Exercise description -
Select, from the data, each line where "only" occurs.

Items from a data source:
▶
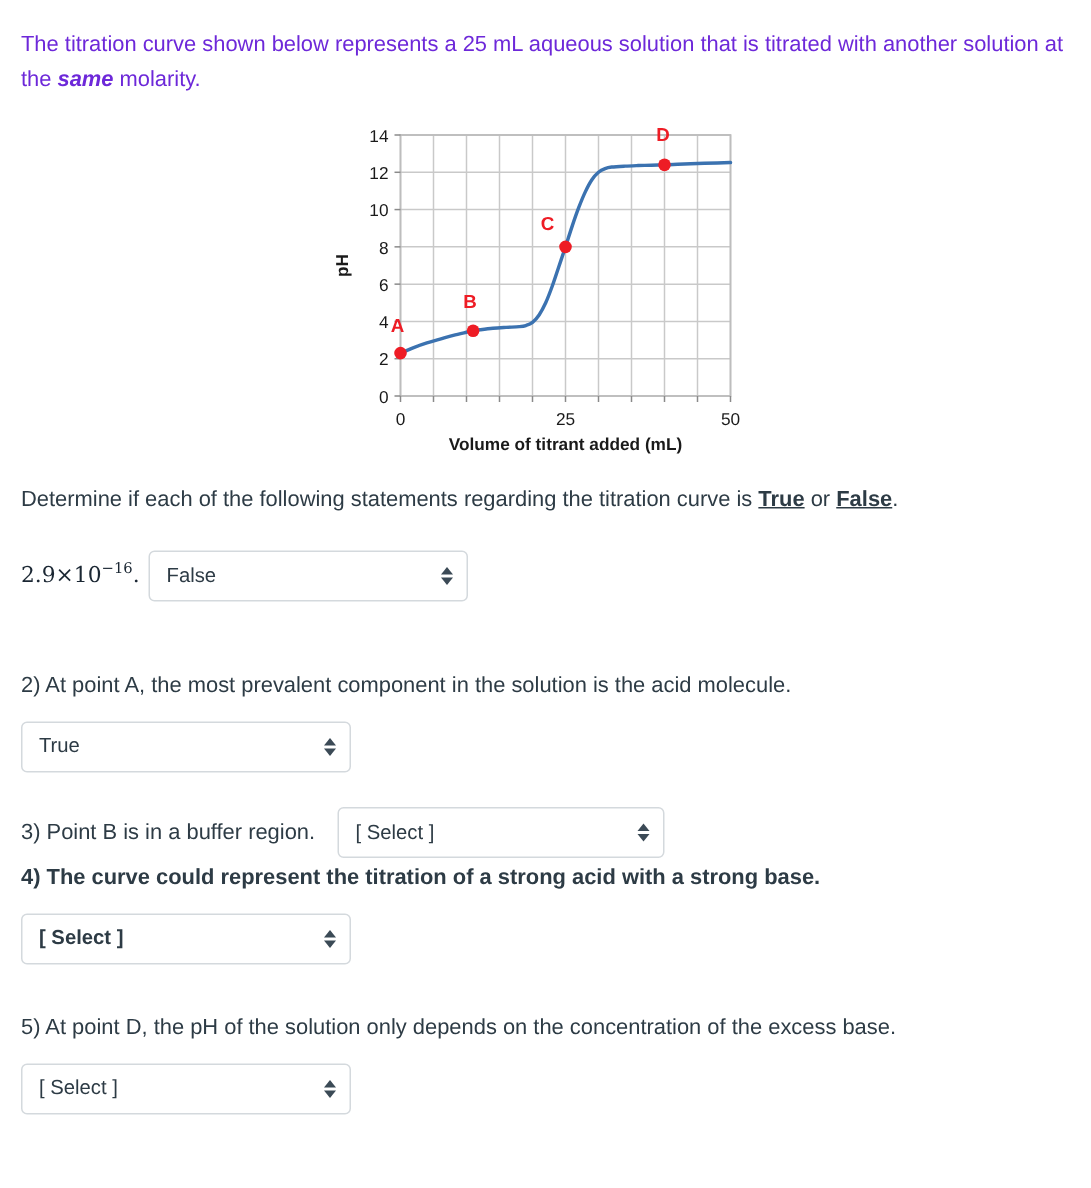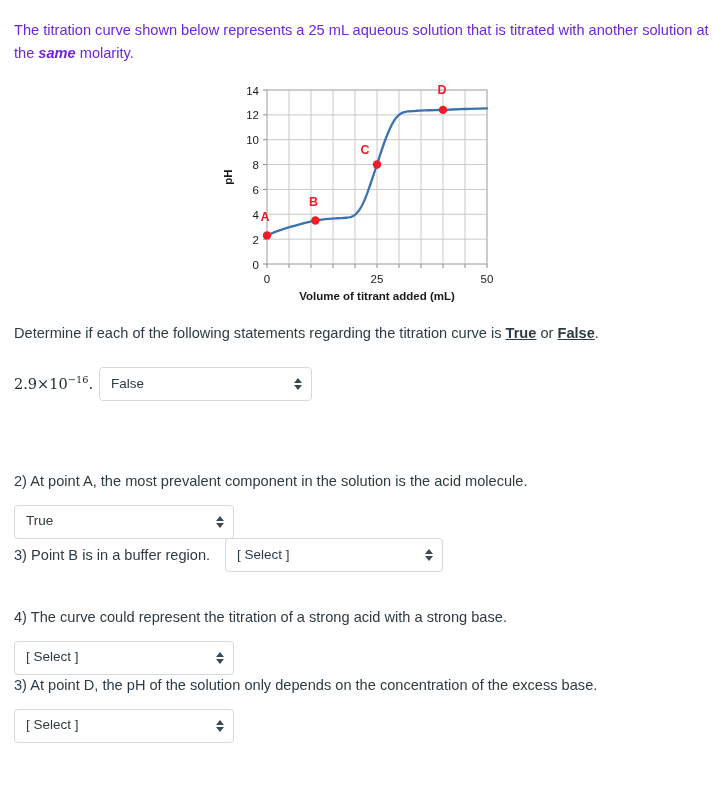--- a/index.html
+++ b/index.html
@@ -62,23 +62,23 @@
 
   
   .q {
     position: absolute;
     left: 14px;
     font-size: 14.6px;
     color: #2d3b45;
     line-height: 1.55;
   }
   .q1 { top: 362px; width: 700px; }
-  .q2 { top: 446px; width: 700px; margin-top: 24px; }
+  .q2 { top: 446px; width: 700px; }
   .q3 { top: 538px; width: 700px; }
-  .q4 { top: 606px; width: 700px; }
+  .q4 { top: 574px; width: 700px; font-weight: bold; }
   .q5 { top: 674px; width: 700px; }
 
   .q-line { display: block; }
 
   .select {
     box-sizing: border-box;
     border: 1px solid #d4d9dd;
     border-radius: 4px;
     background: #ffffff;
     height: 34px;
@@ -254,21 +254,21 @@
     <div class="select sel-w-220 q4-select">
       <span class="select-val">[ Select ]</span>
       <span class="stepper">
           <span class="tri up"></span>
           <span class="tri down"></span>
         </span>
     </div>
   </div>
 
   <div class="q q5">
-    <span class="q-line">3) At point D, the pH of the solution only depends on the concentration of the excess base.</span>
+    <span class="q-line">5) At point D, the pH of the solution only depends on the concentration of the excess base.</span>
     <div class="select sel-w-220 q5-select">
       <span class="select-val">[ Select ]</span>
       <span class="stepper">
           <span class="tri up"></span>
           <span class="tri down"></span>
         </span>
     </div>
   </div>
 
 </div>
◀
Result -
-    <span class="q-line">3) At point D, the pH of the solution only depends on the concentration of the excess base.</span>
+    <span class="q-line">5) At point D, the pH of the solution only depends on the concentration of the excess base.</span>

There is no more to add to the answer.